▸ **ASSIGNMENT**:
Stop after the line that contains "text-align: justify;". Until then, retype each line of the entries exactly from the first one, skipping pictures.

Web document revisions
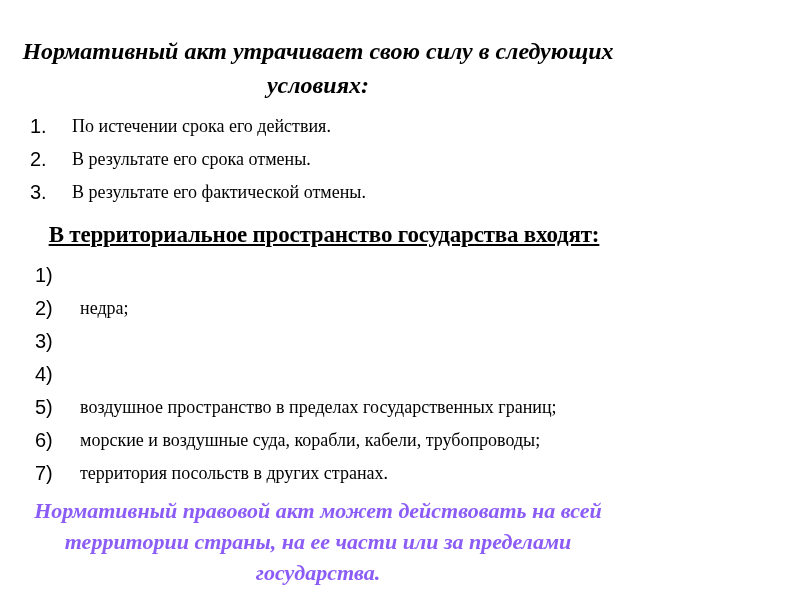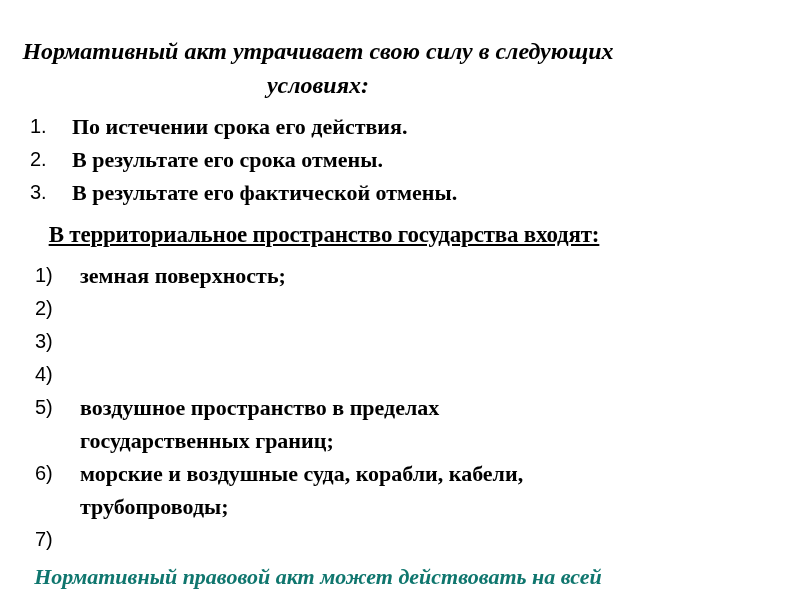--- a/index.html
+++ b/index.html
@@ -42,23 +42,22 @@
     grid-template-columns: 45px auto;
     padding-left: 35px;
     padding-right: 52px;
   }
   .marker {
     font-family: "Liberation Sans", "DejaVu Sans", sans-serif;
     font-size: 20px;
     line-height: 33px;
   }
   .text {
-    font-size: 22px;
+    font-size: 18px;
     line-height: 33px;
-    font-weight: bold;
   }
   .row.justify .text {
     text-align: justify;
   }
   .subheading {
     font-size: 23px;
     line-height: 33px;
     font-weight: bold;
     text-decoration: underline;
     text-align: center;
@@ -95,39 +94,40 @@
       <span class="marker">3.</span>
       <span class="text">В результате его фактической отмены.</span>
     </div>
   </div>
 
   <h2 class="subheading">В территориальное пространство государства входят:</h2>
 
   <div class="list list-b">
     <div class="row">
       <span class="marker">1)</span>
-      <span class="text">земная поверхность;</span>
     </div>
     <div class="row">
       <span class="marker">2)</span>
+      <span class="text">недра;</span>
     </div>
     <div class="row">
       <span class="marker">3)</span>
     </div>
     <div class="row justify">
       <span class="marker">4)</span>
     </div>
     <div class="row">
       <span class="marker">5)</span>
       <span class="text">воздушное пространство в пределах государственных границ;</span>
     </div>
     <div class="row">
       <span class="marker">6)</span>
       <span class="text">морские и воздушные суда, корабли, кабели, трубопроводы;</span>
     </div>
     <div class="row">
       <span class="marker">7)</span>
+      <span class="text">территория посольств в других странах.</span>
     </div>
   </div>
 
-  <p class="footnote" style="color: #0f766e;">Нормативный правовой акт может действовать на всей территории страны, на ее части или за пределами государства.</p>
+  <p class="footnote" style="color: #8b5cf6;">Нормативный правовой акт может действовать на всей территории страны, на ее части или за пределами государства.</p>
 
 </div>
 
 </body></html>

▸ **WRITTEN SOLUTION**:
--- a/index.html
+++ b/index.html
@@ -42,23 +42,22 @@
     grid-template-columns: 45px auto;
     padding-left: 35px;
     padding-right: 52px;
   }
   .marker {
     font-family: "Liberation Sans", "DejaVu Sans", sans-serif;
     font-size: 20px;
     line-height: 33px;
   }
   .text {
-    font-size: 22px;
+    font-size: 18px;
     line-height: 33px;
-    font-weight: bold;
   }
   .row.justify .text {
     text-align: justify;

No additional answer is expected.